Jules-Édouard. Bouteiller, Histoire complète et méthodique des théâtres de Rouen, tome 2, Théâtre des Arts, 1800-1817 (Rouen, 1863), p. 380-381 :
Thémistocle, tragédie en cinq actes et en vers, de M. ***, de cette ville, qui n'avait jamais été donnée sur aucun théâtre. Première représentation le 21 septembre 1812. Après la chute du rideau, Bordes est venu annoncer que cette tragédie était de M. Théodore Licquet fils(1). Le public a demandé l'auteur, que Beauchamp, Bordes et MlleDevin ont amené sur la scène, au bruit des applaudissements unanimes.

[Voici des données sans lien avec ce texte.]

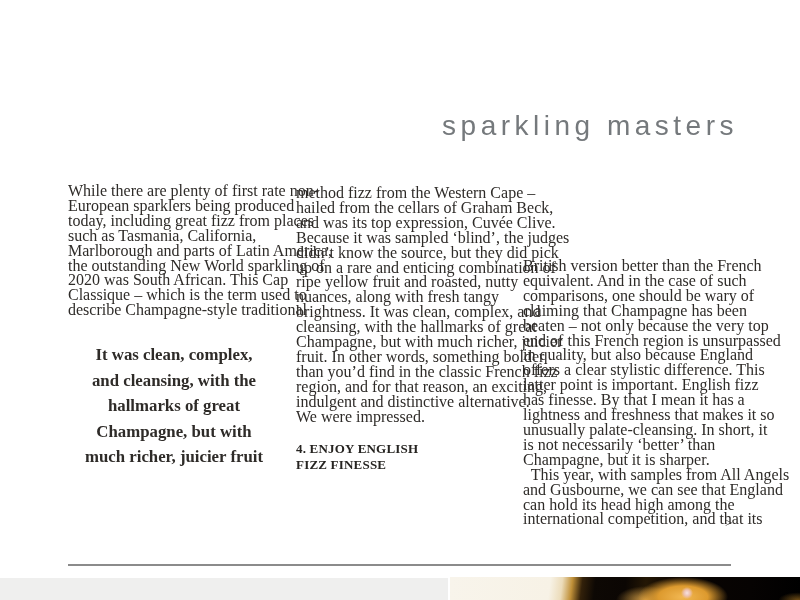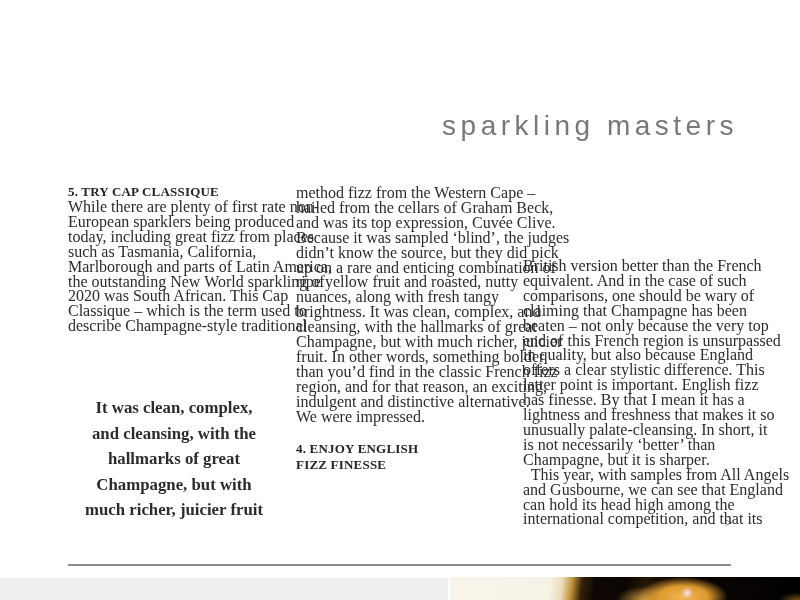"5. TRY CAP CLASSIQUE" h2.sec-heading { html: <h2>5. TRY CAP CLASSIQUE</h2> -> none }
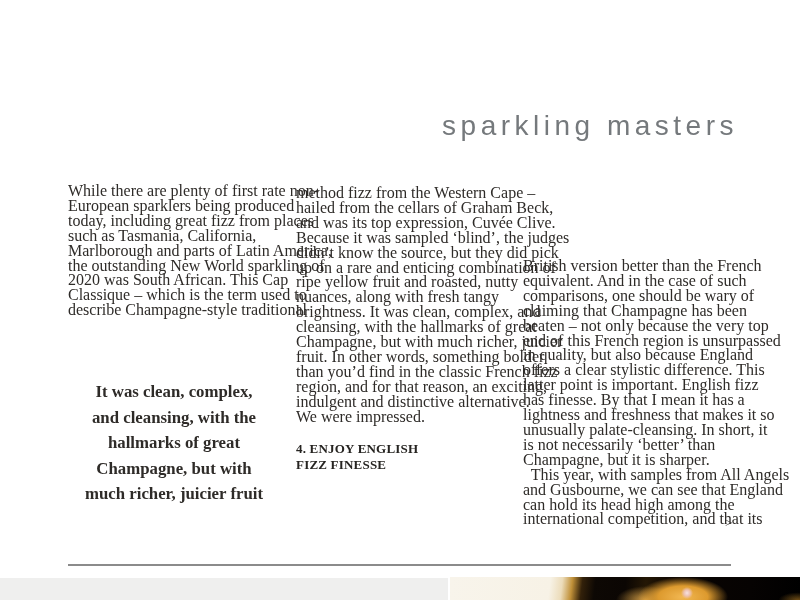"It was clean, complex," .pullquote { margin: 61px 0 0 0 -> 24px 0 0 0 }
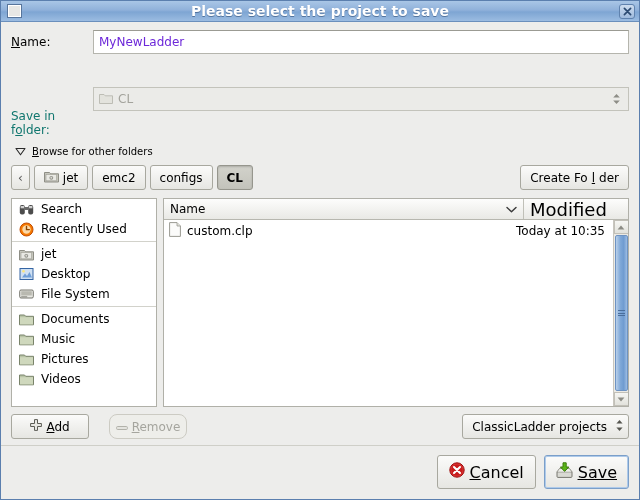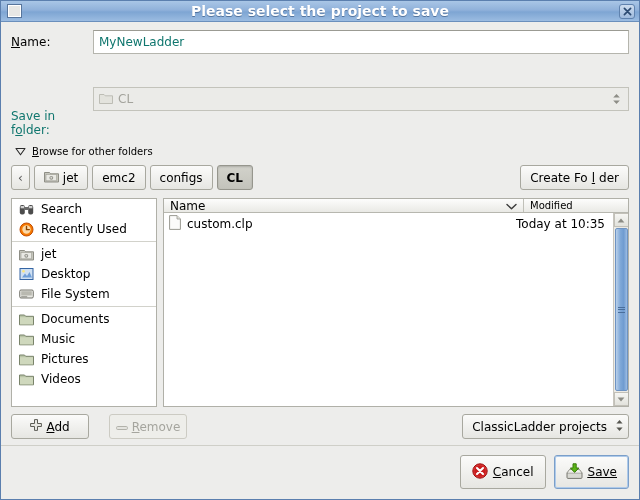"MyNewLadder" .name-input { color: #0f766e -> #6d28d9 }
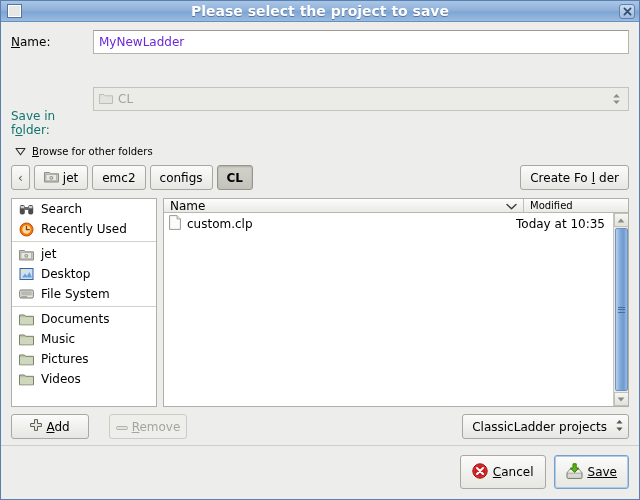"Name" .fheader { height: 14px -> 21px }
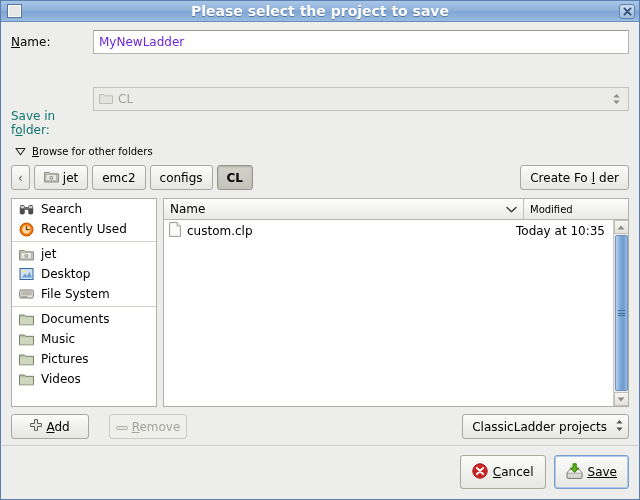"Modified" .fh-mod { font-size: 10px -> 18px }
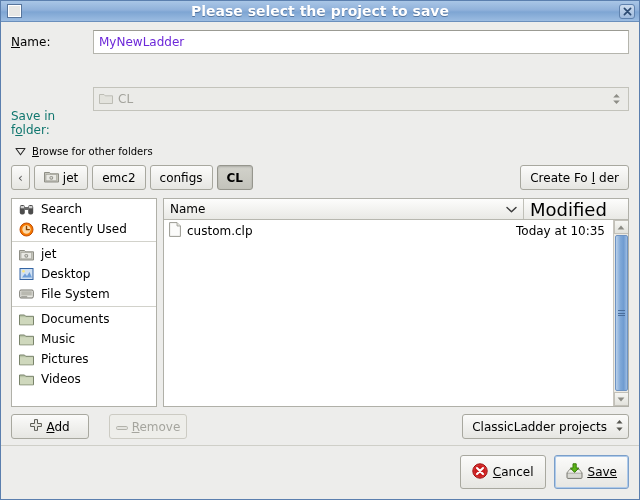"Remove" .btn.disabled { border-radius: none -> 8px }
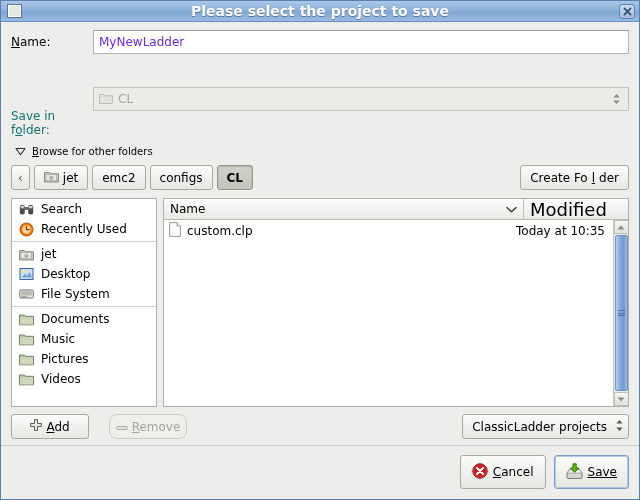"Cancel" .btn-big { font-size: 12px -> 16px }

Le lendemain, M. Licquet fils a fait savoir par la voie du journal que sa tragédie n'était pas une traduction de l'opéra de l'abbé Métastase, et que, profitant des conseils qu'il avait reçus après la représentation, il se proposait d'y faire des corrections.
Entre autres scènes qui ont soulevé les applaudissements, il faut noter la dixième de l'acte IV, où Thémistocle, banni d'Athènes, s'écrie :
Et toi que j'aime encor, trop aveugle patrie !
Qui payas mon amour d'une injuste furie,
Tu m'accables en vain du poids de ton courroux :
C'est pour toi que je souffre et mes maux sont plus doux ;
Ton souvenir me rend ma douleur moins amère ;
Je suis encor ton fils quand tu n'es plus ma mère.
(1) Théodore Licquet fils était frère de M. le docteur Locquet, actuellement juge-de-paix du canton de Darnétal (1862).